- **WHAT THE TASK REQUIRES**: Make an exact copy of the records, leaving out the images.

- **EXERCISE INPUT**:

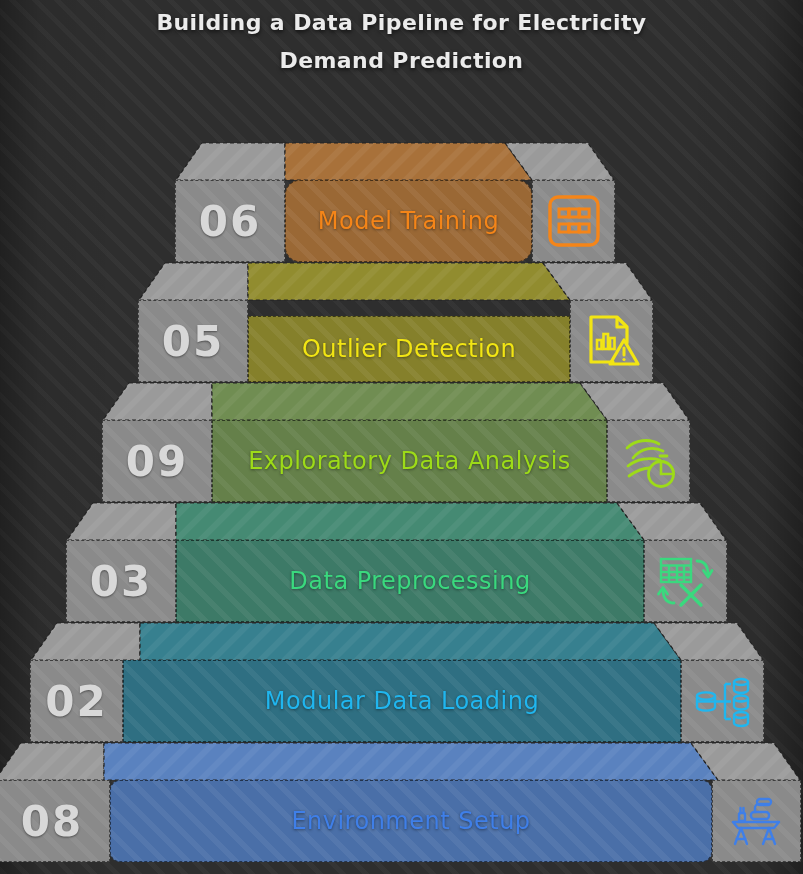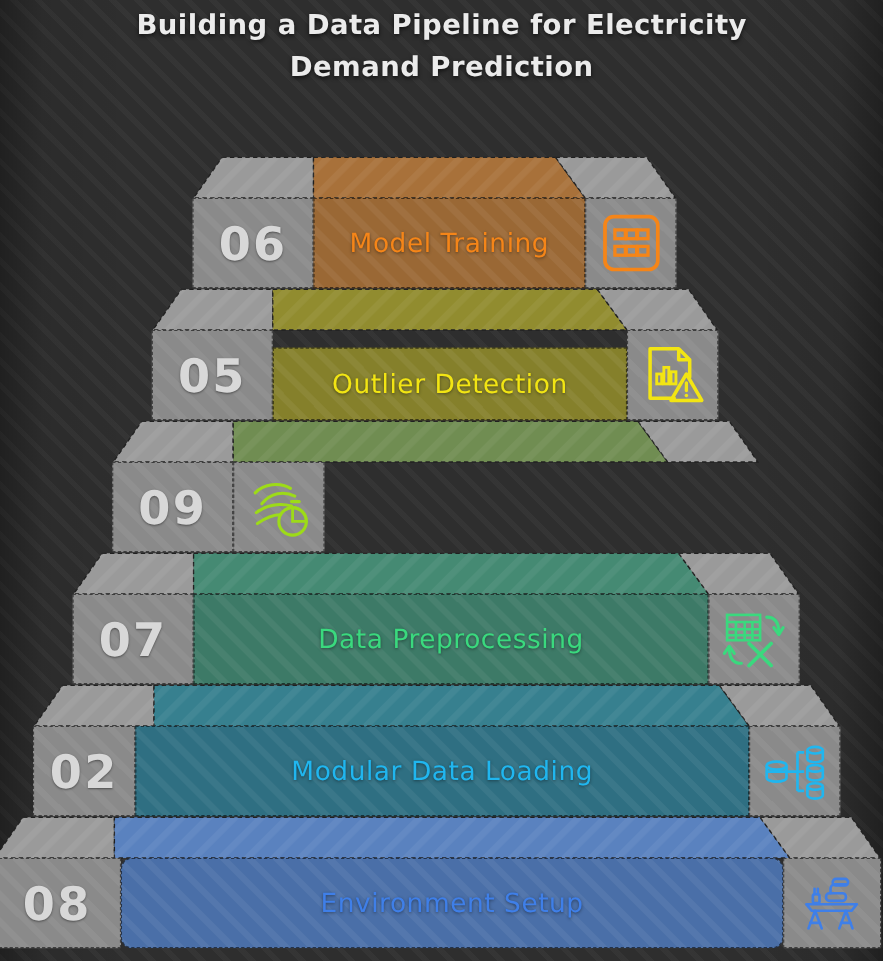--- a/index.html
+++ b/index.html
@@ -62,7 +62,7 @@
     color: #ebebeb;
     font-family: "DejaVu Sans", sans-serif;
     font-weight: bold;
-    font-size: 25px;
+    font-size: 22px;
     line-height: 38px;
     letter-spacing: 0.4px;
     text-shadow: 0 2px 4px rgba(0,0,0,0.65);

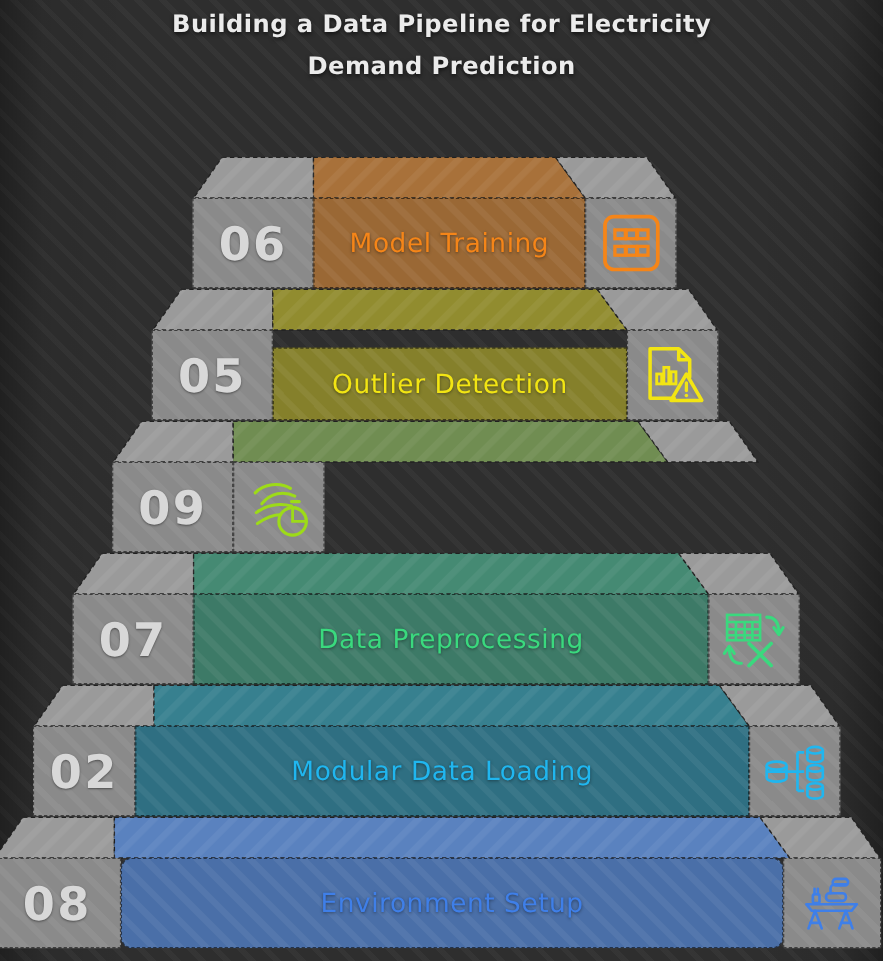--- a/index.html
+++ b/index.html
@@ -192,7 +192,7 @@
       <div class="face num-panel" style="width:110px;">
         <span class="num">06</span>
       </div>
-      <div class="face label-panel" id="s6label" style="background-color: rgb(154, 104, 53);">
+      <div class="face label-panel" id="s6label" style="background-color: rgb(154, 104, 53); border-radius: 15px;">
         <span class="label" style="color: rgb(245, 133, 24);">Model Training</span>
       </div>
       <div class="face icon-panel" style="width:83px;">

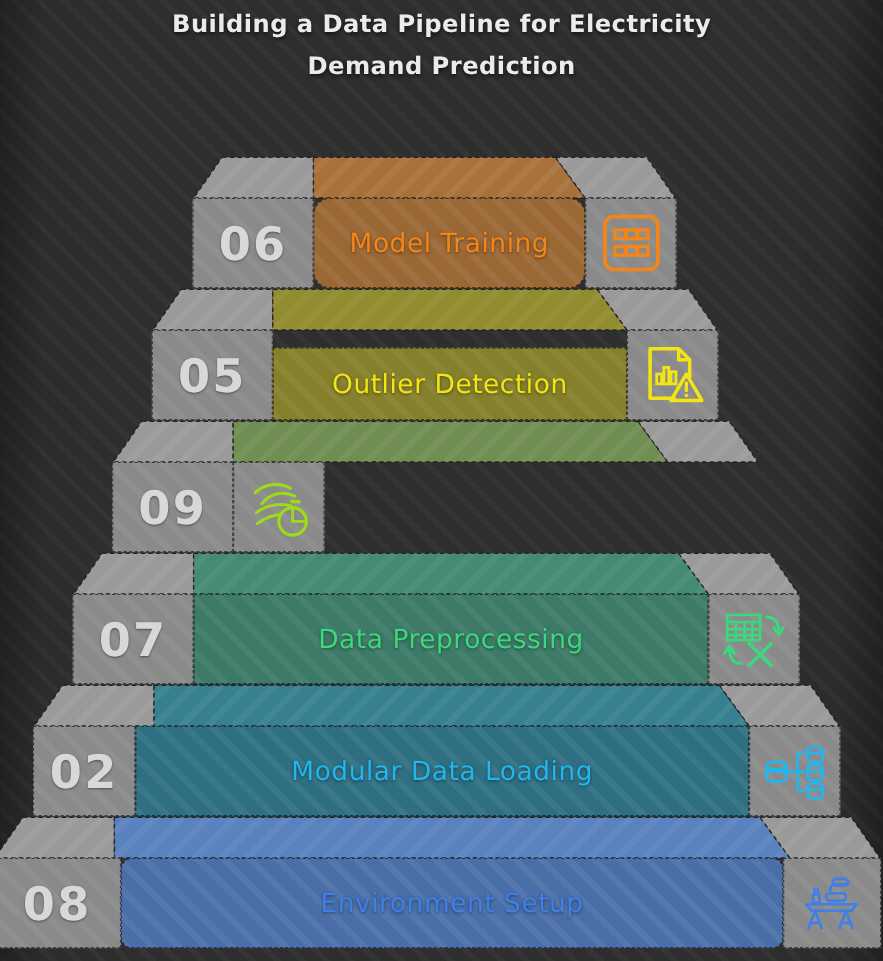--- a/index.html
+++ b/index.html
@@ -264,6 +264,9 @@
     <div class="step-front">
       <div class="face num-panel" style="width:110px;">
         <span class="num">09</span>
+      </div>
+      <div class="face label-panel" id="s4label" style="background-color: rgb(101, 128, 74);">
+        <span class="label" style="color: rgb(157, 219, 24);">Exploratory Data Analysis</span>
       </div>
       <div class="face icon-panel" style="width:83px;">
 

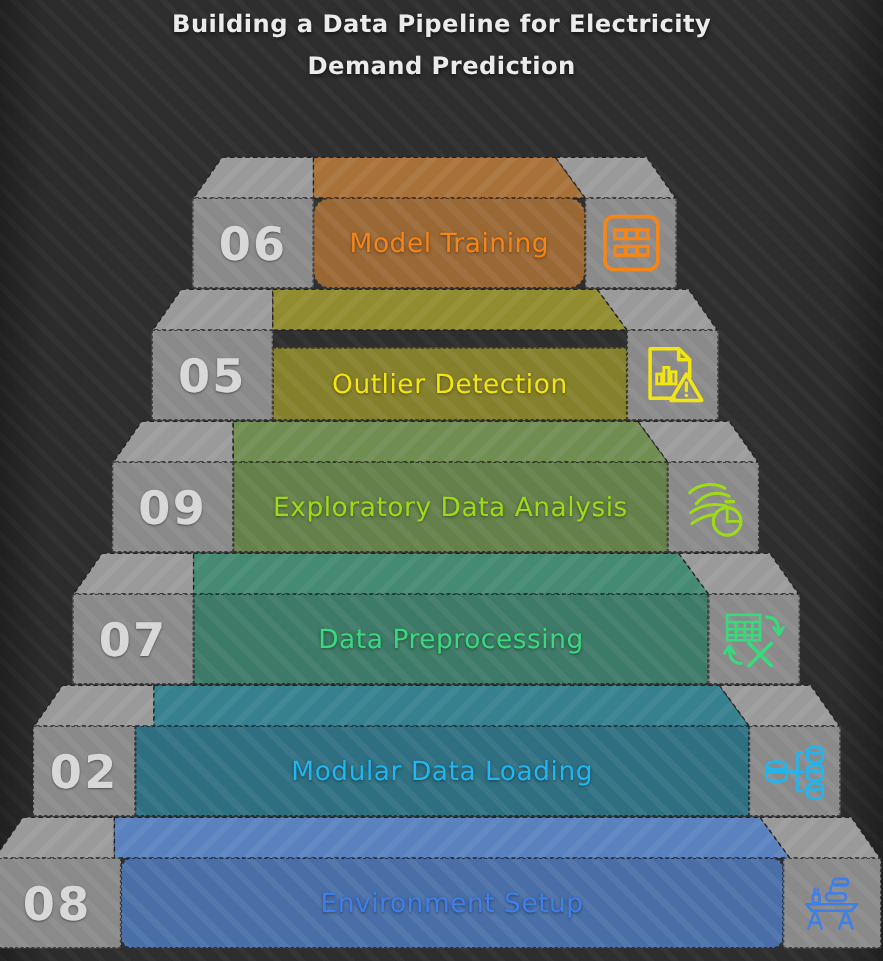--- a/index.html
+++ b/index.html
@@ -301,7 +301,7 @@
     </div>
     <div class="step-front">
       <div class="face num-panel" style="width:110px;">
-        <span class="num">07</span>
+        <span class="num">03</span>
       </div>
       <div class="face label-panel" id="s3label" style="background-color: rgb(61, 122, 103);">
         <span class="label" style="color: rgb(58, 217, 126);">Data Preprocessing</span>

- **ANSWER SPACE**:
--- a/index.html
+++ b/index.html
@@ -62,7 +62,7 @@
     color: #ebebeb;
     font-family: "DejaVu Sans", sans-serif;
     font-weight: bold;
-    font-size: 25px;
+    font-size: 22px;
     line-height: 38px;
     letter-spacing: 0.4px;
     text-shadow: 0 2px 4px rgba(0,0,0,0.65);

--- a/index.html
+++ b/index.html
@@ -192,7 +192,7 @@
       <div class="face num-panel" style="width:110px;">
         <span class="num">06</span>
       </div>
-      <div class="face label-panel" id="s6label" style="background-color: rgb(154, 104, 53);">
+      <div class="face label-panel" id="s6label" style="background-color: rgb(154, 104, 53); border-radius: 15px;">
         <span class="label" style="color: rgb(245, 133, 24);">Model Training</span>
       </div>
       <div class="face icon-panel" style="width:83px;">

--- a/index.html
+++ b/index.html
@@ -264,6 +264,9 @@
     <div class="step-front">
       <div class="face num-panel" style="width:110px;">
         <span class="num">09</span>
+      </div>
+      <div class="face label-panel" id="s4label" style="background-color: rgb(101, 128, 74);">
+        <span class="label" style="color: rgb(157, 219, 24);">Exploratory Data Analysis</span>
       </div>
       <div class="face icon-panel" style="width:83px;">
 

--- a/index.html
+++ b/index.html
@@ -301,7 +301,7 @@
     </div>
     <div class="step-front">
       <div class="face num-panel" style="width:110px;">
-        <span class="num">07</span>
+        <span class="num">03</span>
       </div>
       <div class="face label-panel" id="s3label" style="background-color: rgb(61, 122, 103);">
         <span class="label" style="color: rgb(58, 217, 126);">Data Preprocessing</span>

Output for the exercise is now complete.